A robust and radical vision of just transition sees environmental destruction, capitalist extraction, imperialist violence, inequality, exploitation, and marginalisation along the axes of race, class, and gender and as simultaneous effects of one global sys­tem which must be transformed. Basically, ‘solutions’ which try to address a single dimension, such as the environmental catastrophe, in isolation from the social, cultural, and economic structures which give rise to it, will inevitably remain ‘false solutions’.


Just transition looks different in different places


We must be sensitive to the fact that the massive global and historical inequalities, and their continuation in the present, are part of what must be transformed to bring about a just and sustainable society. This means that just transition may mean very dif­ferent things in different places. What might work in Europe must not necessarily be applicable in Africa. What might work in Egypt might not work in South Africa. And what might work in urban areas in Morocco may not be good for rural areas there. So we need to be imaginative and have a decentralised approach with guidance from local populations themselves.


This green transition must be under the democratic control of workers and communities. It cannot be left to the private sector and companies. This would need huge public investments in renewable energy, public transport, diversifying the economies away from fossil fuels, etc. This also necessitates the cancellation of debts, tax justice and the halt of capital flight from peripheral countries.


Most of the funding must come from the global North through ecological debts and climate reparations that must be paid to countries in the global South. Trade relations must also be transformed towards more fairness and equity so centuries of unequal economic and ecological exchange are brought to an end.  This would need to give space for sovereign decisions, something undermined by international disputes mechanisms and provisions in trade treaties allowing multinationals to sue governments that dare to touch their bottom line through new labour or environmental regulations for example.


There is always talk about lack of technology expertise where these mega projects are installed in the global South: But why is this so in the first place? Doesn’t this have to do with relations of ongoing domination and appropriation of wealth? Isn’t this attributable to monopolising technology and the intellectual property regime that showed its cruelty in the current pandemic? Isn’t it because of all the imposed structural adjustment programmes that hollowed out public services and scientific research? For a rapid and just energetic transition globally, monopolies on green technology and knowledge must be ended and made available to countries and communities in the global South.

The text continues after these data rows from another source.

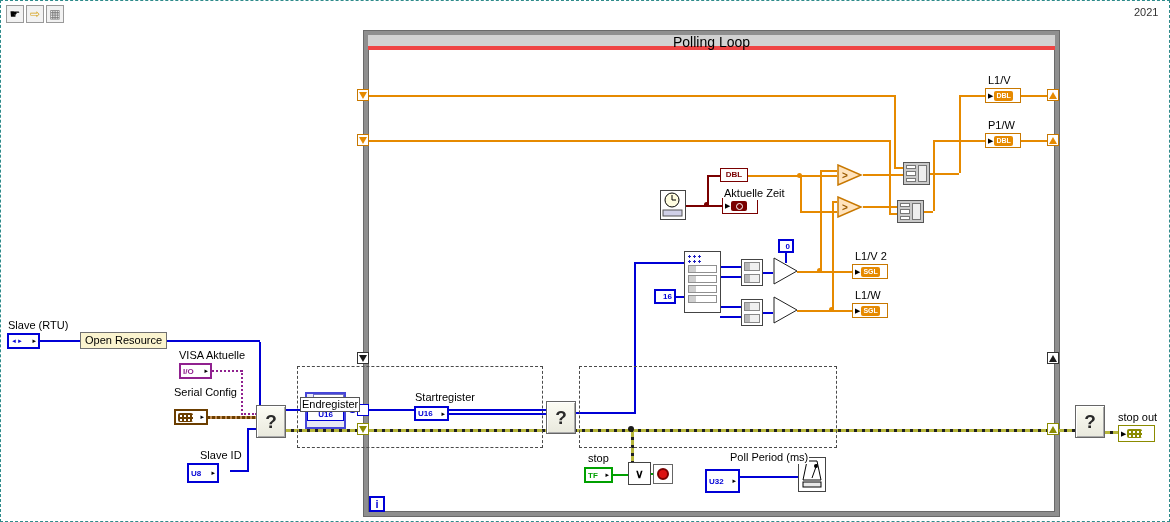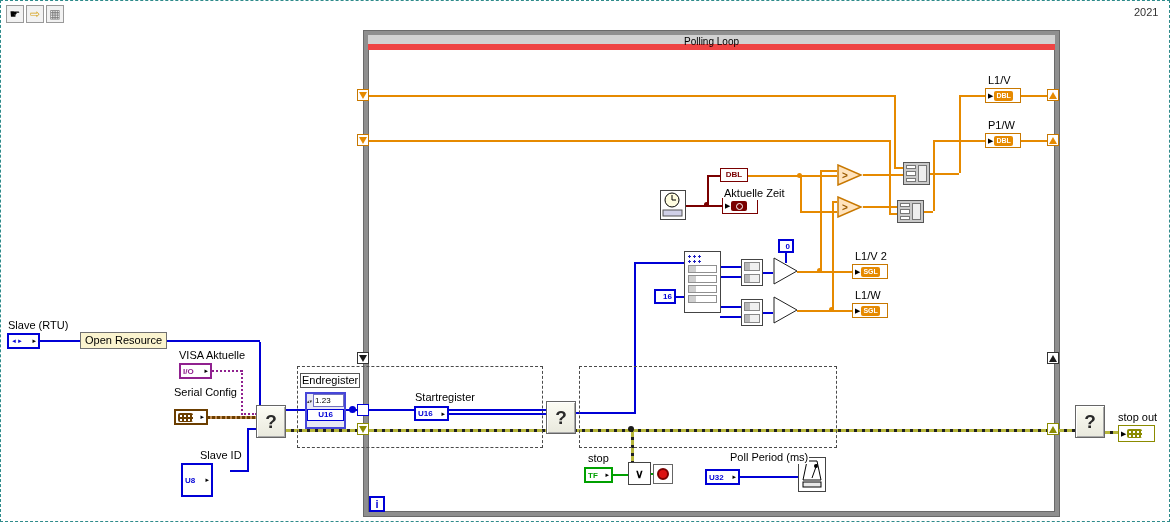--- a/index.html
+++ b/index.html
@@ -10,7 +10,7 @@
   .boxedlbl{border:1px solid #555}
 
   .loopframe{position:absolute;left:363px;top:30px;width:695px;height:485px;border:4px solid #8F8F8F;box-shadow:inset 0 0 0 1px #6A6A6A,0 0 0 1px #6A6A6A;z-index:0}
-  .loophdr{position:absolute;left:367px;top:34px;width:687px;height:15px;background:#D2D2D2;border-bottom:6px solid #ef4444;text-align:center;font-size:10px;line-height:14px;z-index:1}
+  .loophdr{position:absolute;left:367px;top:34px;width:687px;height:15px;background:#D2D2D2;border-bottom:4px solid #ef4444;text-align:center;font-size:14px;line-height:14px;z-index:1}
   .dashedrect{position:absolute;border:1px dashed #4a4a4a;z-index:2;background:transparent}
 
   #wire-layer{position:absolute;left:0;top:0;width:1170px;height:522px;z-index:1}

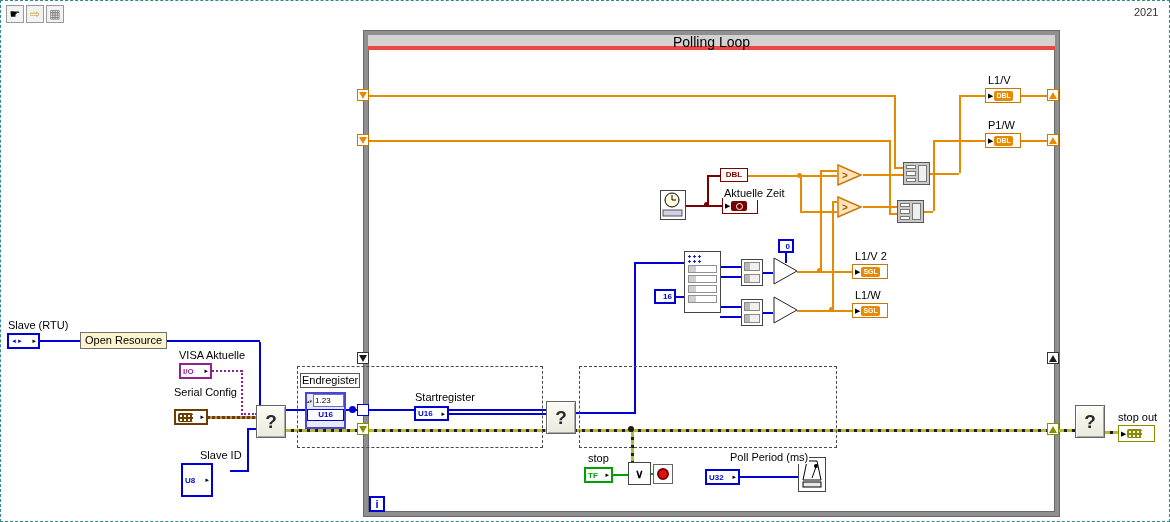--- a/index.html
+++ b/index.html
@@ -226,7 +226,7 @@
       <span>?</span>
     </div>
 
-  <div class="lbl boxedlbl" style="left:299px;top:372px">Endregister</div>
+  <div class="lbl boxedlbl" style="left:299px;top:396px">Endregister</div>
   <div class="endreg" style="left:304px;top:391px">
     <div class="endreg-top">
       <span class="spn">▴▾</span>

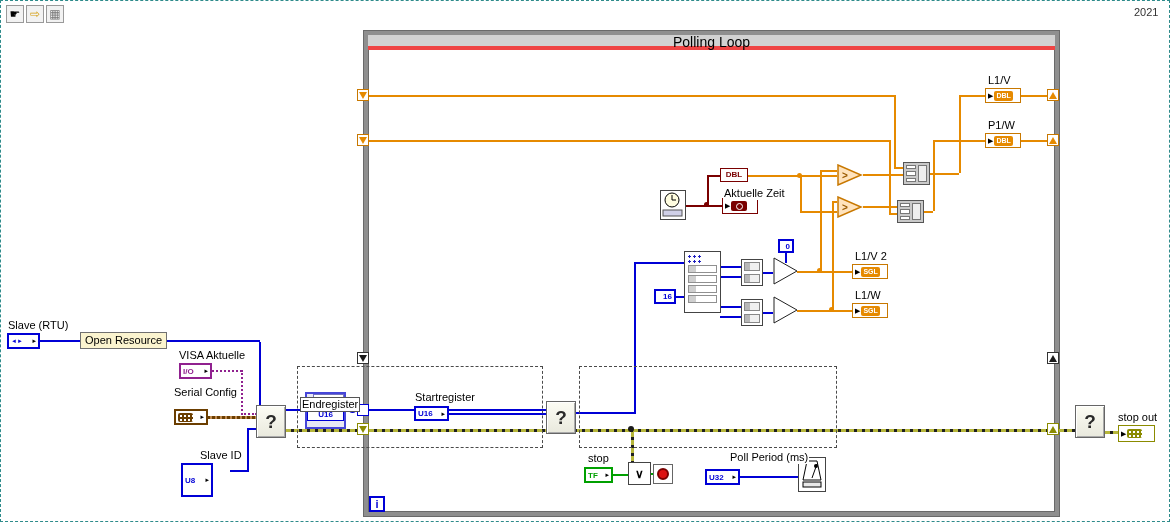--- a/index.html
+++ b/index.html
@@ -217,7 +217,7 @@
   </div>
 
   <div class="lbl" style="left:198px;top:448px">Slave ID</div>
-  <div class="term ctl" style="left:180px;top:462px;width:32px;height:34px;border-color:#0000D6">
+  <div class="term ctl" style="left:186px;top:462px;width:32px;height:20px;border-color:#0000D6">
     <span class="ttxt" style="color:#0000D6">U8</span>
     <span class="tarr">▸</span>
   </div>

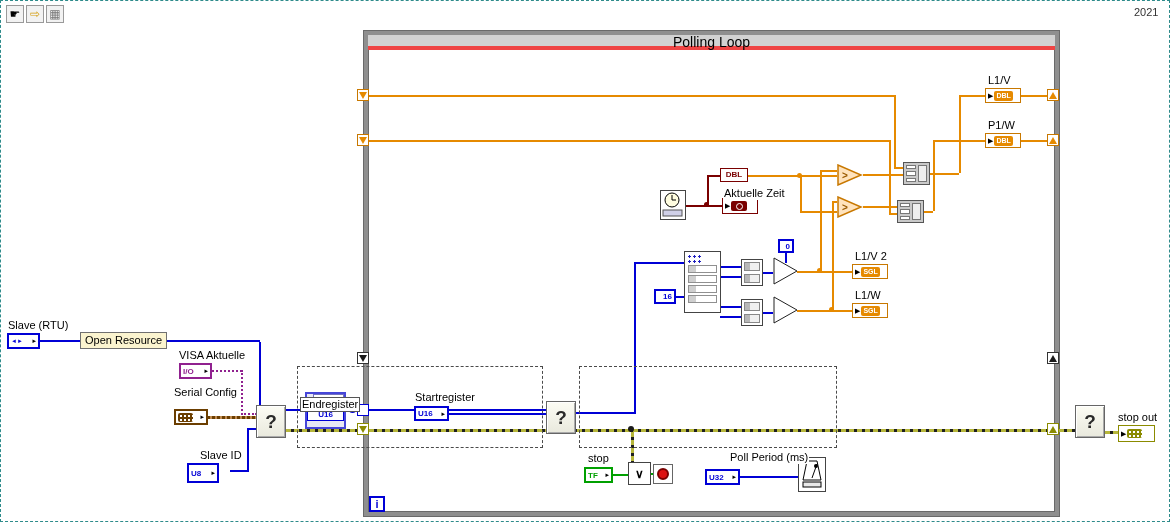--- a/index.html
+++ b/index.html
@@ -363,7 +363,7 @@
     </div>
 
   <div class="lbl" style="left:728px;top:450px">Poll Period (ms)</div>
-  <div class="term ctl" style="left:704px;top:468px;width:35px;height:16px;border-color:#0000D6">
+  <div class="term ctl" style="left:704px;top:468px;width:35px;height:24px;border-color:#0000D6">
     <span class="ttxt" style="color:#0000D6">U32</span>
     <span class="tarr">▸</span>
   </div>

In many ways, the climate crisis and the needed green transition offer us a chance to reshape politics. Coping with the dramatic transformation will require a break with the existing militarist, colonial, and neoliberal projects. Therefore, the struggle for a just transition and climate justice must be democratic, involving the communities most affected, and geared towards providing for the needs of all. It means building a future in which everybody has enough energy and a clean and safe environment, a future that must sit in harmony with the revolutionary demands of the African and Arab uprisings, those of popular sovereignty, bread, freedom, and social justice.